The quality of play hit bottom during 1945. The final wartime season saw some incredible sights: an outfielder with one arm, a pitcher with an artificial leg, and a World Series described as so bad, “neither team can win.”

Pete Gray, who lost his right arm in a boyhood accident, played the outfield for the minor league Memphis Chicks during 1943-44, hitting .333 in ’44 and winning the league’s MVP award. The Browns signed Gray to a contract for 1945 in hopes of drawing fans — something physically whole Browns failed to do for most of their existence. During the 1945 season Gray committed only 7 errors in 77 major league games. In the outfield, Gray would catch the ball in a thin leather glove, then stick the glove under the stump of his right arm, pulling the ball out with his left hand. At the plate, Gray hit .218, swinging with one arm.

Burt Shepard, a pre-war minor league pitcher, lost his leg in Europe during the war and was repatriated in a 1944 German-American swap of disabled prisoners. The War Department, wanting to show disabled vets the capabilities of artificial legs, sent Shepard to the Washington Senators spring training camp. The Senators signed Shepard as a coach and he started and won an exhibition game against the Dodgers in July, then threw five innings of relief against the Red Sox in August.

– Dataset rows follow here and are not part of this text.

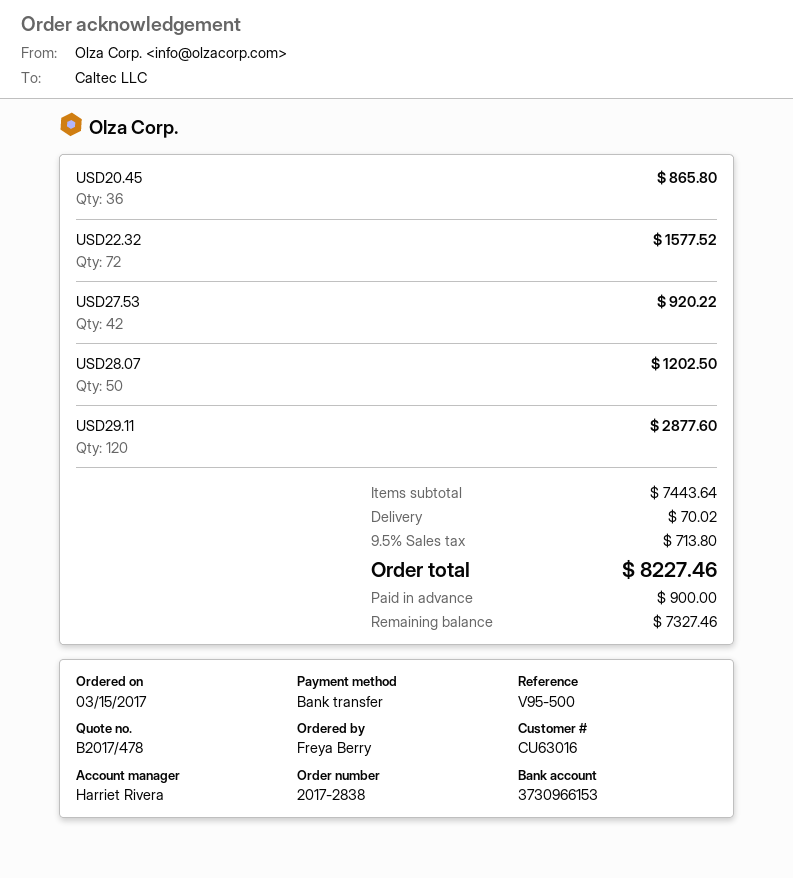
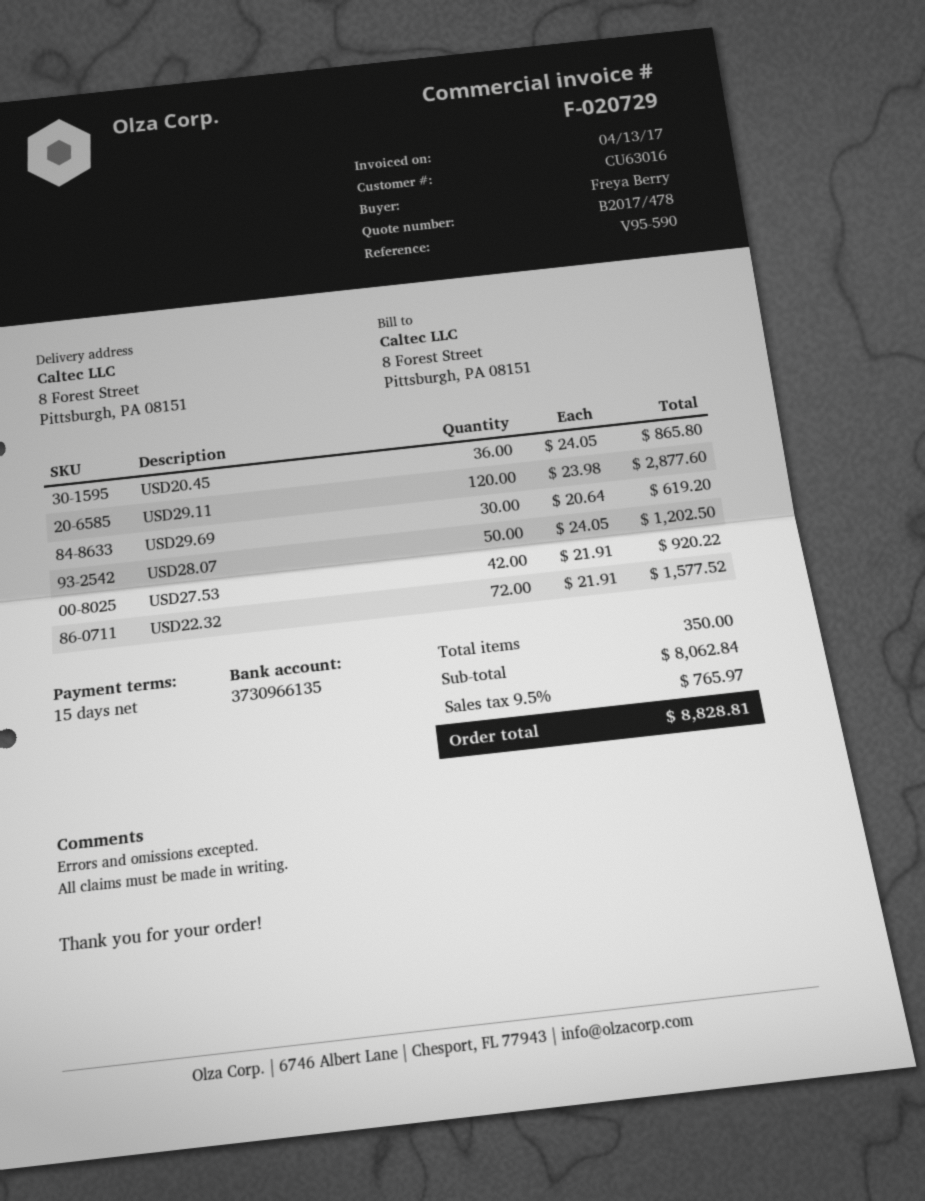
reference: V95-500 -> V95-590
bank account: 3730966153 -> 3730966135
USD29.69: none -> 30 for 619.20
subtotal: 7443.64 -> 8062.84
shipping: 70.02 -> none
tax: 9.5% = 713.80 -> 9.5% = 765.97
total: 8227.46 -> 8828.81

“They’re Either Too Young or Too Old” wailed a 1944 pop hit; the song aptly described the 1945 major league season. The previous year Joe Nuxhall became the youngest player in major league history when he pitched for the Cincinnati Reds at the age of fifteen. Many retired stars grown fat and forty returned to uniform and stumbled around major league parks during the final season of war ball. The 1945 All-Star Game was canceled due to travel restrictions. Of course, everyone knew baseball’s All-Stars were not on the ball field, but in the service. And the World Series that year between the Cubs and Tigers, became known as “The Worst World Series.” (The Cubs lost.)

The final out of the Worst World Series mercifully brought down the curtain on wartime baseball. Spring training in 1946 saw the return from the service of almost all the major leaguers. Other than increased acceptance of night baseball, war ball proved a bizarre trip through the looking glass for baseball and its fans.